Edit ingest pipelines
In most instances, before you ingest data into the Elastic Stack, the data needs to be manipulated. For example, you should parse your logs into structured data before ingestion. To do so, integrations use ingest pipelines.
Ingest pipelines let you perform common transformations on your data before indexing. For example, you can use pipelines to remove fields, extract values from text, and enrich your data.
A pipeline consists of a series of configurable tasks called processors. Each processor runs sequentially, making specific changes to incoming documents. After the processors have run, Elasticsearch adds the transformed documents to your data stream or index.
Learn more in the ingest pipeline reference.

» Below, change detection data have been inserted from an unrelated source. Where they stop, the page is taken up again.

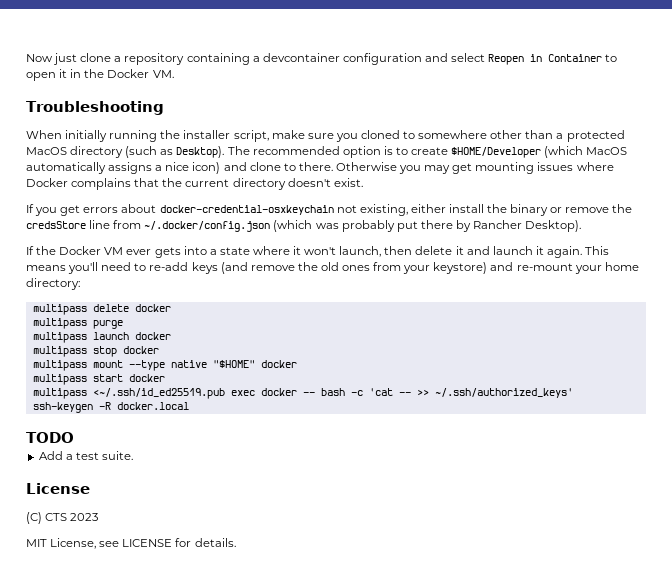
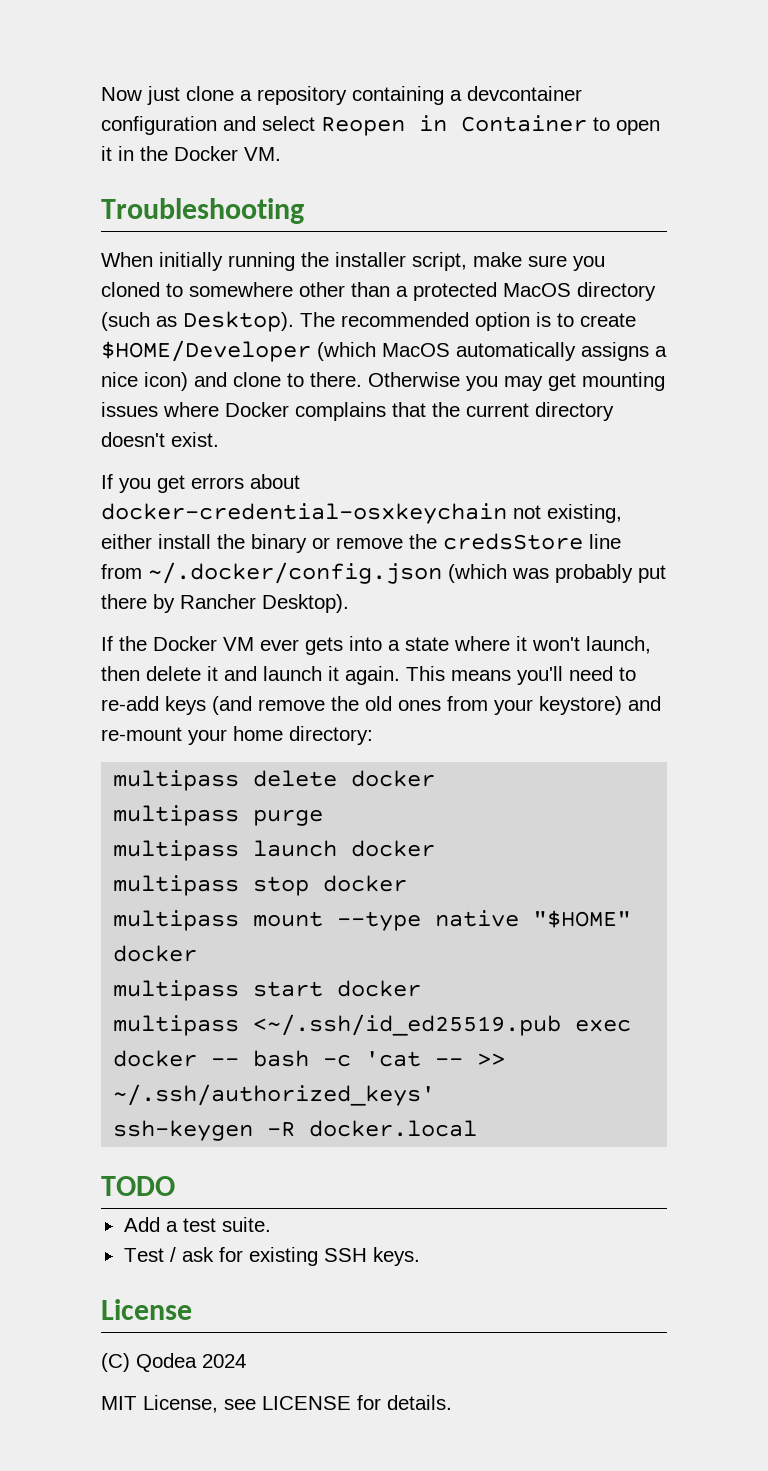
+ Test / ask for existing SSH keys.
- (C) CTS 2023
+ (C) Qodea 2024

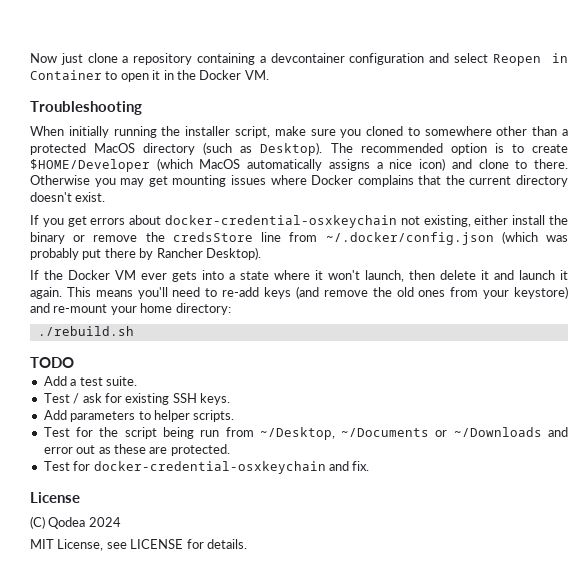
- multipass delete docker
- multipass purge
- multipass launch docker
- multipass stop docker
- multipass mount --type native "$HOME" docker
- multipass start docker
- multipass <~/.ssh/id_ed25519.pub exec docker -- bash -c 'cat -- >> ~/.ssh/authorized_keys'
- ssh-keygen -R docker.local
+ ./rebuild.sh
+ Add parameters to helper scripts.
+ Test for the script being run from ~/Desktop, ~/Documents or ~/Downloads and error out as these are protected.
+ Test for docker-credential-osxkeychain and fix.

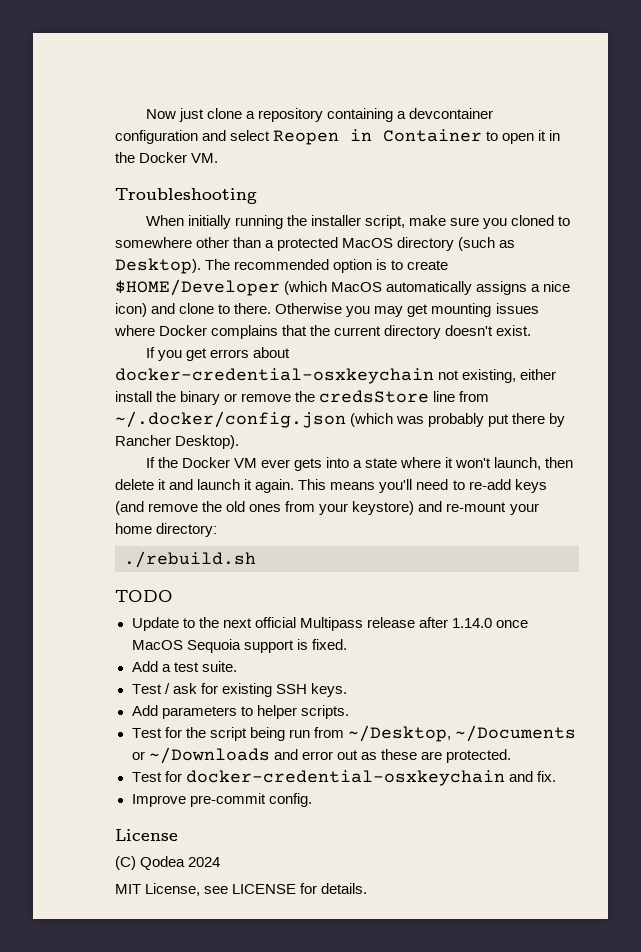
+ Update to the next official Multipass release after 1.14.0 once MacOS Sequoia support is fixed.
+ Improve pre-commit config.

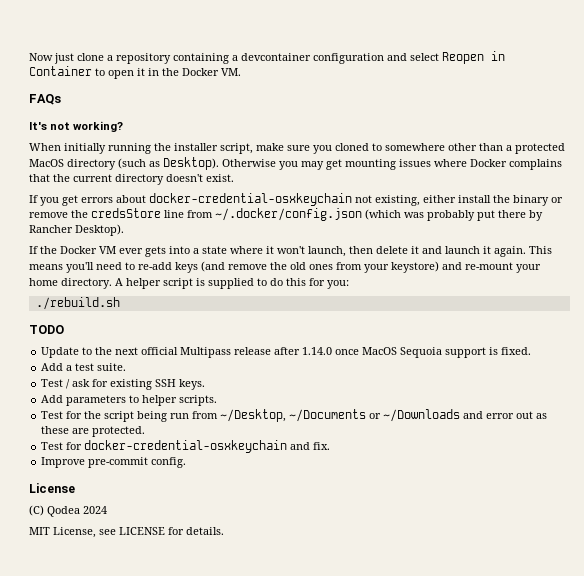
- Troubleshooting
+ FAQs
+ It's not working?
- The recommended option is to create $HOME/Developer (which MacOS automatically assigns a nice icon) and clone to there.
- This means you'll need to re-add keys (and remove the old ones from your keystore) and re-mount your home directory:
+ This means you'll need to re-add keys (and remove the old ones from your keystore) and re-mount your home directory. A helper script is supplied to do this for you:

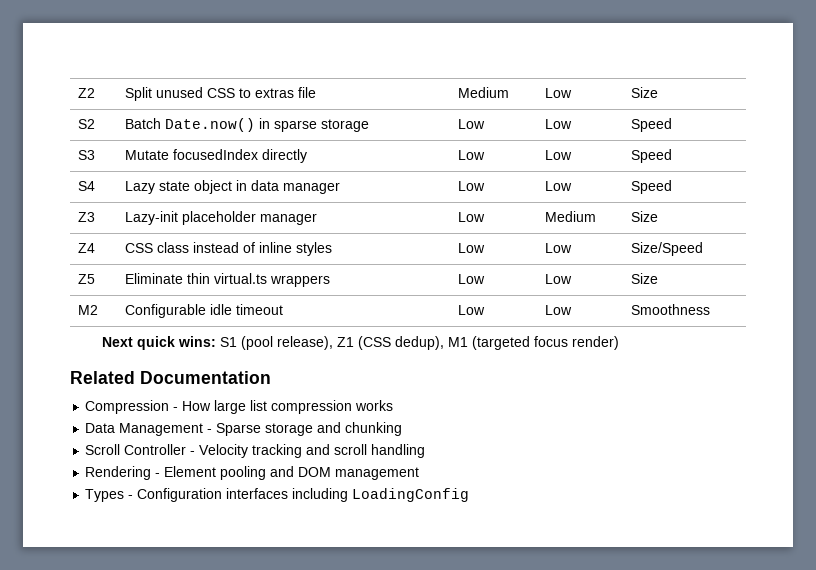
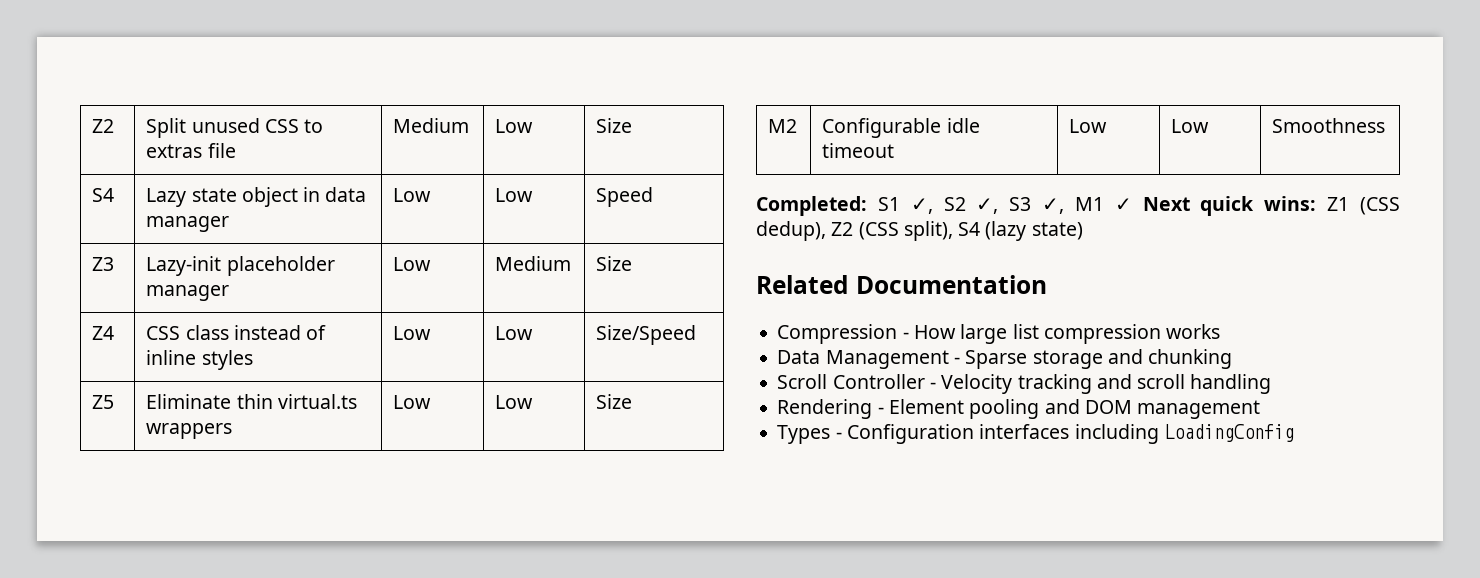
- S2 | Batch Date.now() in sparse storage | Low | Low | Speed
- S3 | Mutate focusedIndex directly | Low | Low | Speed
- Next quick wins: S1 (pool release), Z1 (CSS dedup), M1 (targeted focus render)
+ Completed: S1 ✓, S2 ✓, S3 ✓, M1 ✓ Next quick wins: Z1 (CSS dedup), Z2 (CSS split), S4 (lazy state)

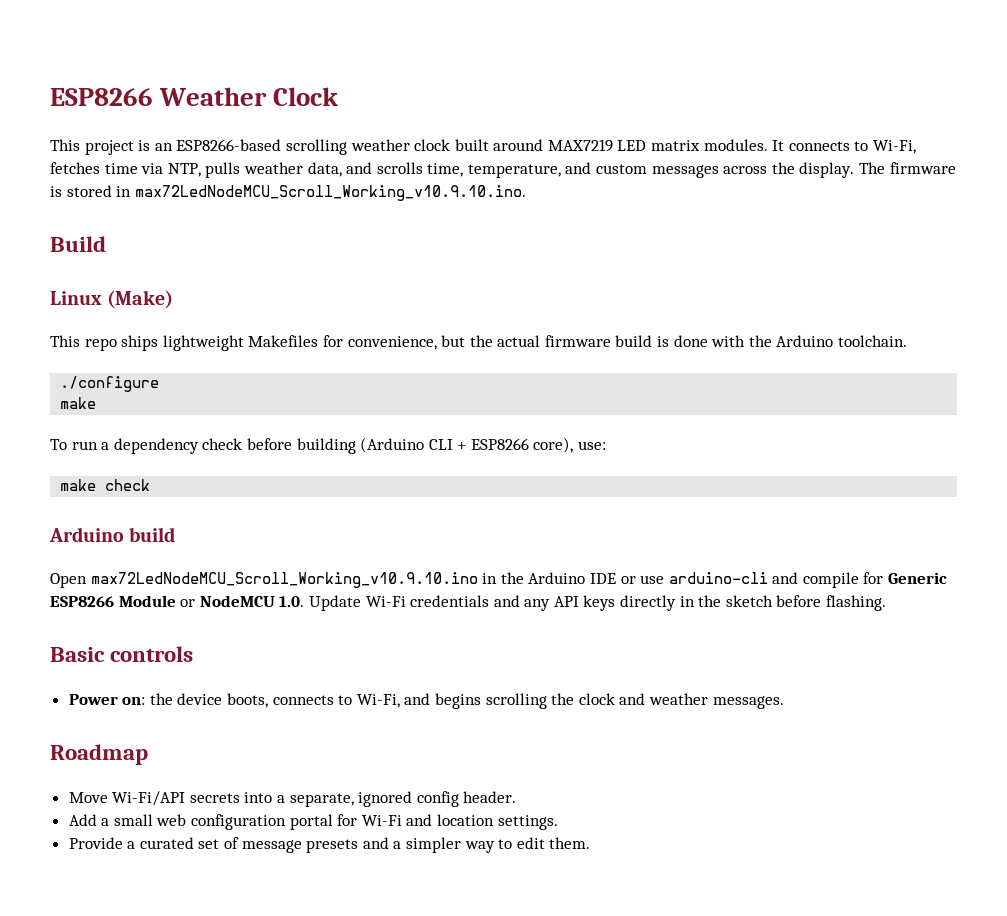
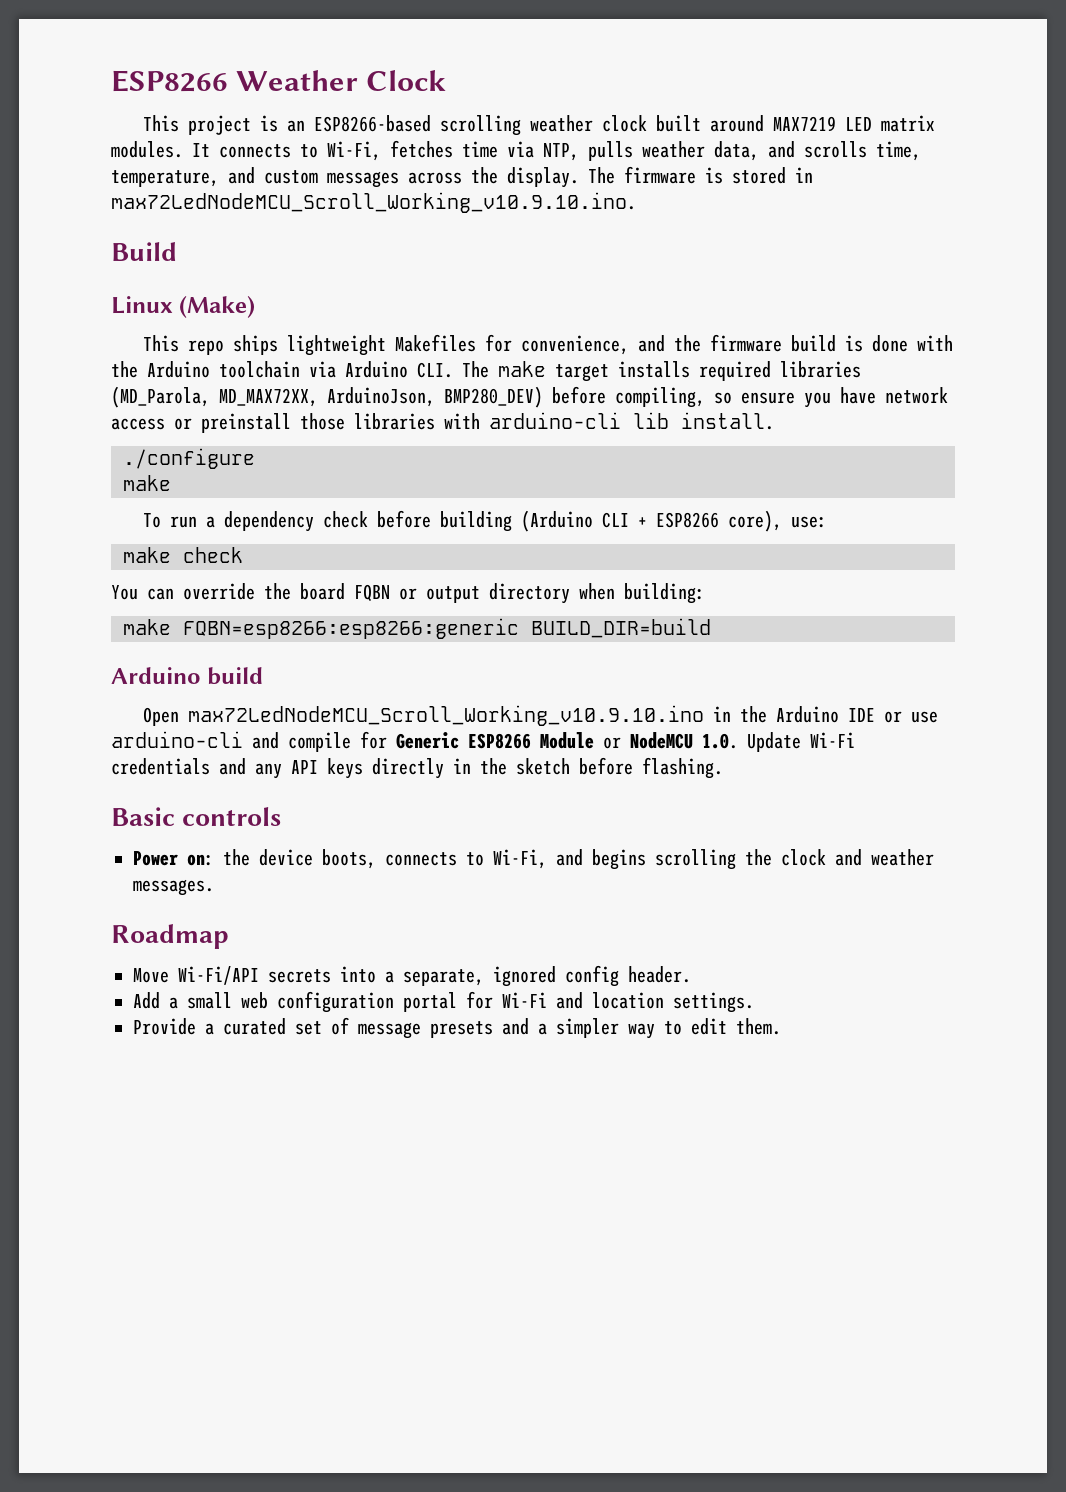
- This repo ships lightweight Makefiles for convenience, but the actual firmware build is done with the Arduino toolchain.
+ This repo ships lightweight Makefiles for convenience, and the firmware build is done with the Arduino toolchain via Arduino CLI. The make target installs required libraries (MD_Parola, MD_MAX72XX, ArduinoJson, BMP280_DEV) before compiling, so ensure you have network access or preinstall those libraries with arduino-cli lib install.
+ You can override the board FQBN or output directory when building:
+ make FQBN=esp8266:esp8266:generic BUILD_DIR=build

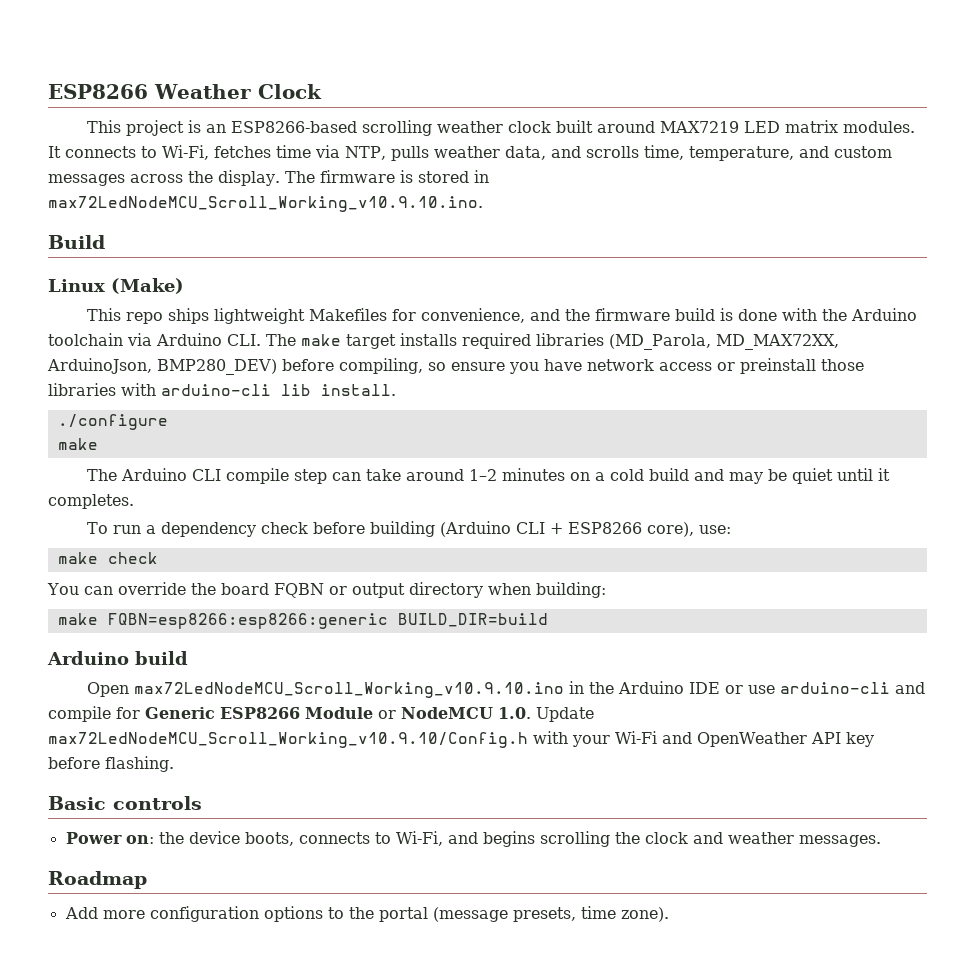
+ The Arduino CLI compile step can take around 1–2 minutes on a cold build and may be quiet until it completes.
- Open max72LedNodeMCU_Scroll_Working_v10.9.10.ino in the Arduino IDE or use arduino-cli and compile for Generic ESP8266 Module or NodeMCU 1.0. Update Wi-Fi credentials and any API keys directly in the sketch before flashing.
+ Open max72LedNodeMCU_Scroll_Working_v10.9.10.ino in the Arduino IDE or use arduino-cli and compile for Generic ESP8266 Module or NodeMCU 1.0. Update max72LedNodeMCU_Scroll_Working_v10.9.10/Config.h with your Wi-Fi and OpenWeather API key before flashing.
- Move Wi-Fi/API secrets into a separate, ignored config header.
- Add a small web configuration portal for Wi-Fi and location settings.
- Provide a curated set of message presets and a simpler way to edit them.
+ Add more configuration options to the portal (message presets, time zone).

Ingest pipelines are defined in the elasticsearch/ingest_pipeline
directory. They only apply to the parent data stream within which they live. For our example, this would be the apache.access
dataset.
For example, the Apache integration:
apache
└───data_stream
│ └───access
│ │ └───elasticsearch/ingest_pipeline
│ │ default.yml 1
│ └───error
│ └───status
- The ingest pipeline definition for the access logs data stream of the Apache integration
An ingest pipeline definition requires a description and an array of processors. Here’s a snippet of the access logs ingest pipeline:
description: "Pipeline for parsing Apache HTTP Server access logs."
processors:
- set:
field: event.ingested
value: '{{_ingest.timestamp}}'
- rename:
field: message
target_field: event.original
- remove:
field: apache.access.time
ignore_failure: true
Open each elasticsearch/ingest_pipeline/default.yml
file created for each data stream. Edit each ingest pipeline to match your needs.
The processor reference provides a list of all available processors and their configurations.